After lunch we set off for the final leg of the journey towards Santa Elena. We stopped at yet another waterfall called Quebrada de Jaspe, situated about 20 minutes walk from the road. This is by no means the most impressive in terms of size but is famous for the unusual red jasper rock from which it is formed. The pictures don't really illustrate the depth of the colour and the strangeness of the place but hopefully will give you some idea. The red rock is also very slippery as we found out when we walked across to take a closer look and some snaps.
We arrived in Santa Elena later in the afternoon and booked into our rooms at the Posada Michelle which is a cool little place with a small bar and a couple of tables outside under a palm thatched roof. Later that evening we had pizza at a place across the street (more or less the best tasting pizza I can remember eating). I hadn't had any alcohol for a good few days and after being mistakenly ordered a beer later that evening I thought it would be rude not to drink it. So I had a couple more and then off for another early night.

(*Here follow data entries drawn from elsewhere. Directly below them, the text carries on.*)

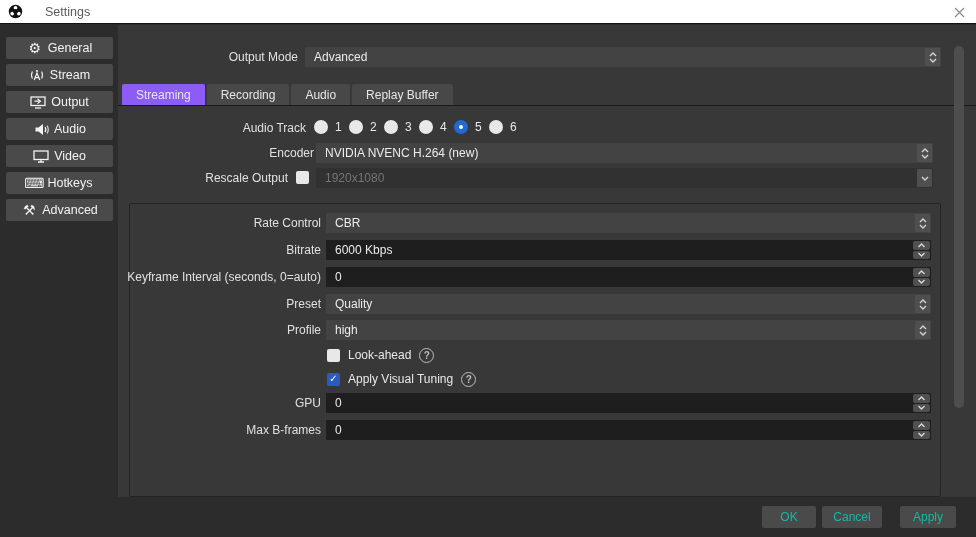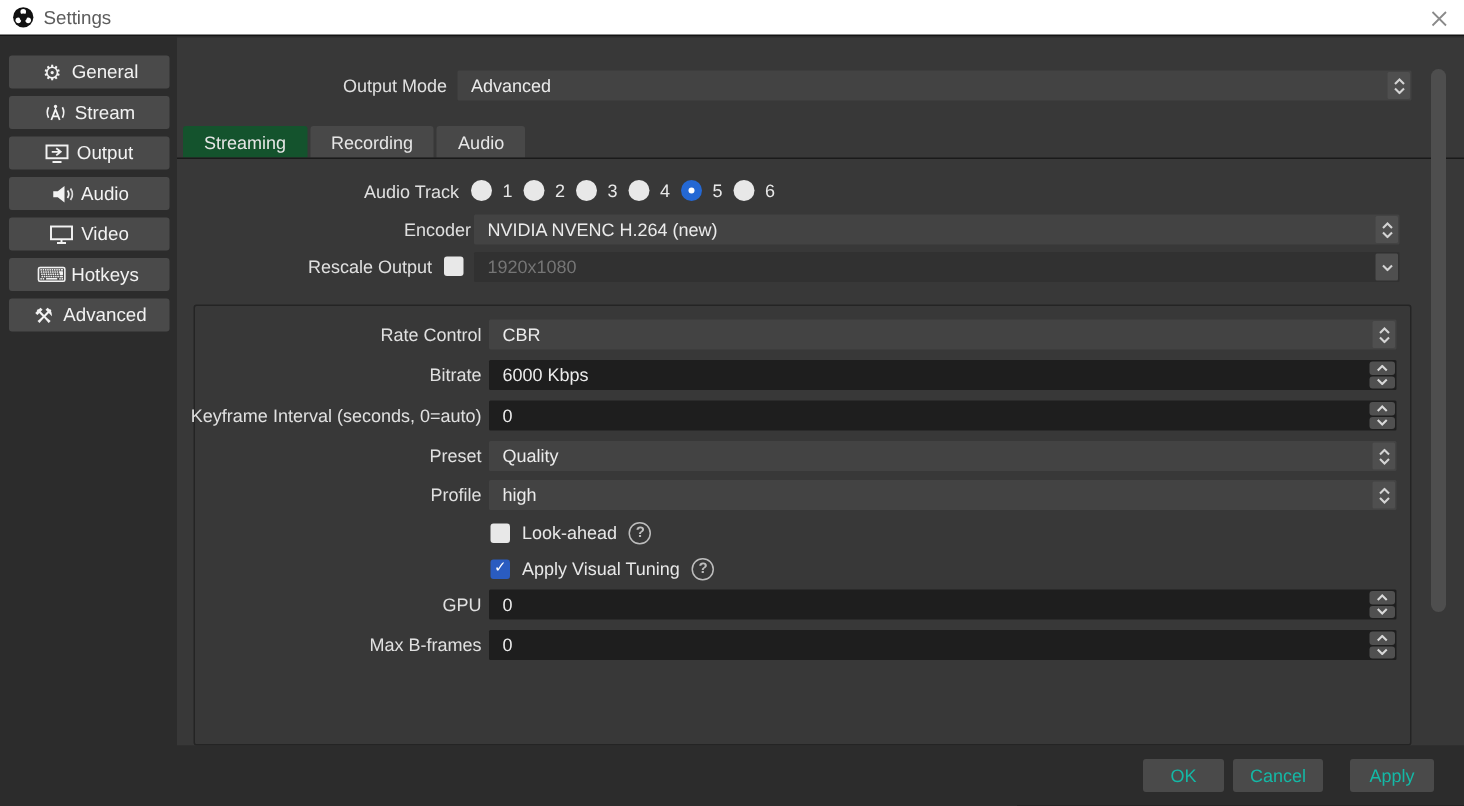--- a/index.html
+++ b/index.html
@@ -11,7 +11,7 @@
   
   .titlebar { position:absolute; top:0; left:0; right:0; height:24px; background:#ffffff;
               border-bottom:1px solid #141414; display:flex; align-items:center; padding-left:8px; }
-  .titlebar-title { font-size:12.5px; color:#5c5c5c; margin-left:6px; }
+  .titlebar-title { font-size:12.5px; color:#5c5c5c; margin-left:22px; }
   .close-btn { position:absolute; right:8px; top:4px; width:18px; height:16px;
                display:flex; align-items:center; justify-content:center; cursor:default; }
 

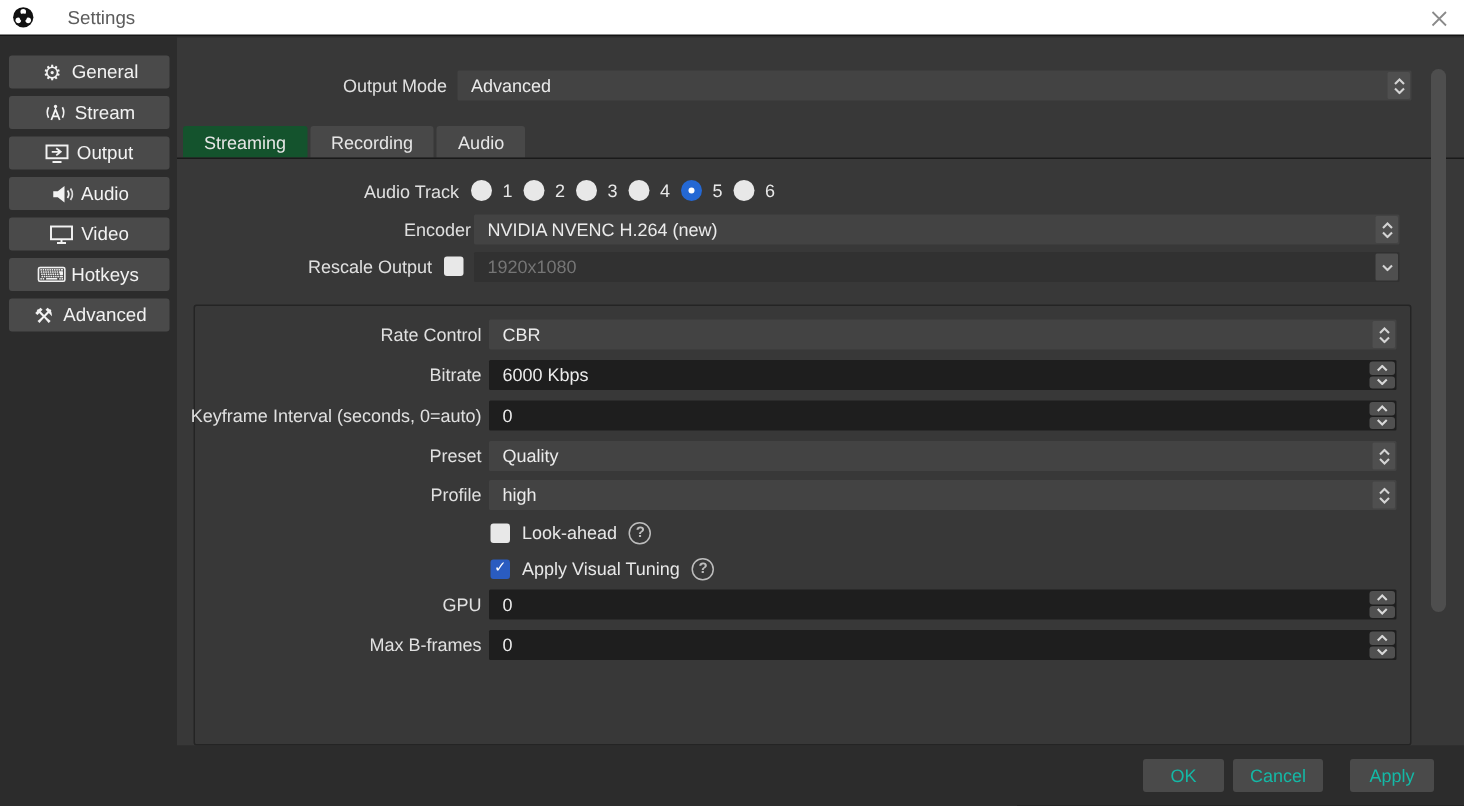--- a/index.html
+++ b/index.html
@@ -49,7 +49,7 @@
   .tabbar { position:absolute; top:59px; left:4px; display:flex; gap:2px; }
   .tab { height:21px; padding:0 14px; display:flex; align-items:center; font-size:12px;
          color:#e6e6e6; background:#484848; border-radius:2px 2px 0 0; }
-  .tab.active { background:#14532d; }
+  .tab.active { background:#8b5cf6; }
   .tabline { position:absolute; top:80px; left:0; right:0; height:1px; background:#1a1a1a; }
 
   

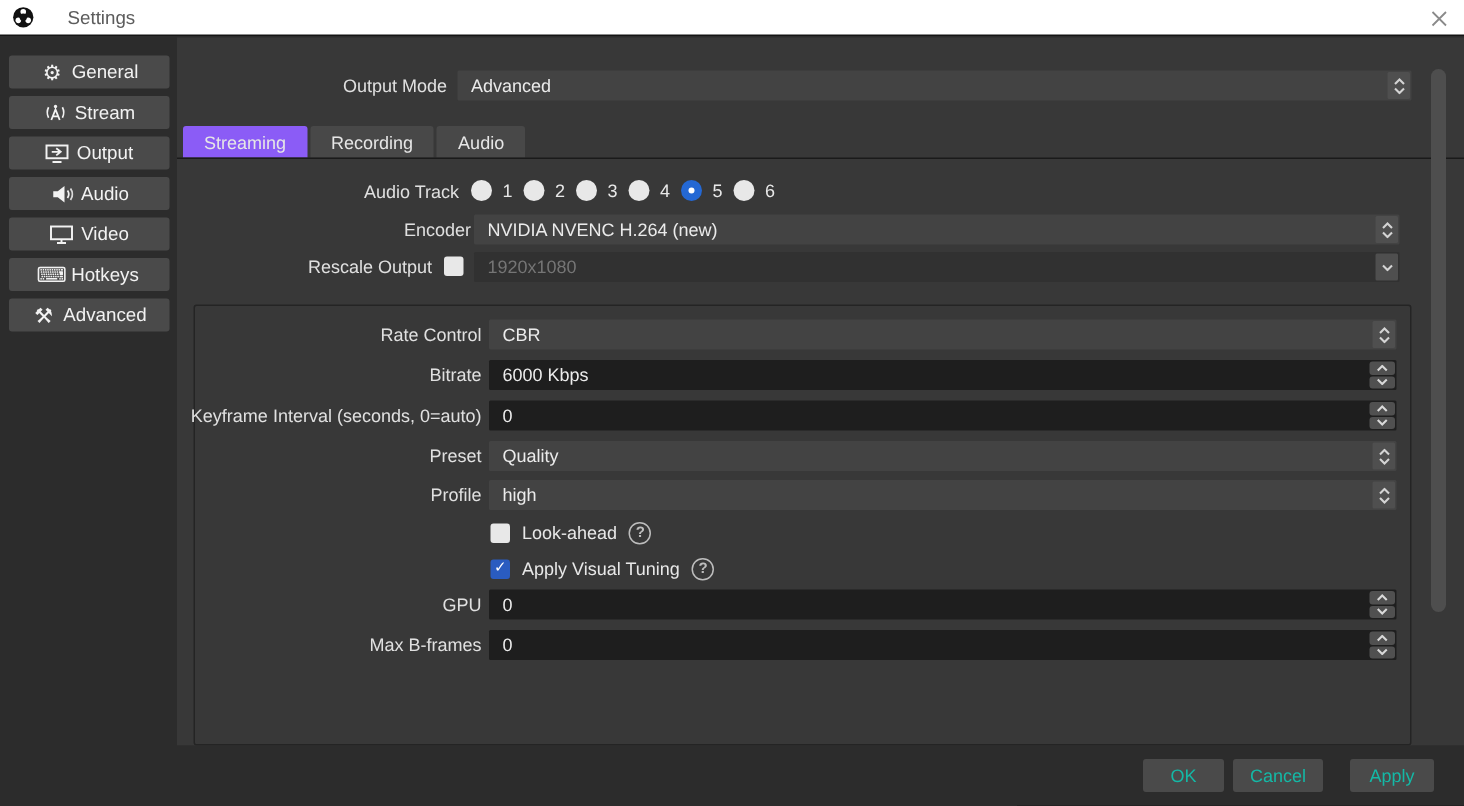--- a/index.html
+++ b/index.html
@@ -208,6 +208,9 @@
       <div class="tab">
           <span>Audio</span>
         </div>
+      <div class="tab">
+          <span>Replay Buffer</span>
+        </div>
     </div>
     <div class="tabline"></div>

The next morning the Kiwi girls would be leaving to trek Roraima, a huge table mountain to the east which takes 6 days to complete. We thought about joining them but the expenses were mounting up after the last couple of excursions so we decided against it. Rolfe and Marco were staying with Lobo to head west along the road to Ikabaru which runs parallell with the Brazilian border so we thought we may as well head that way with them before coming back to Santa Elena and on to Brazil.
Posted by Moonmonkey 06.03.2007 6:35 AM Archived in Venezuela








Hi guys, those pics ace, glad you feeling better.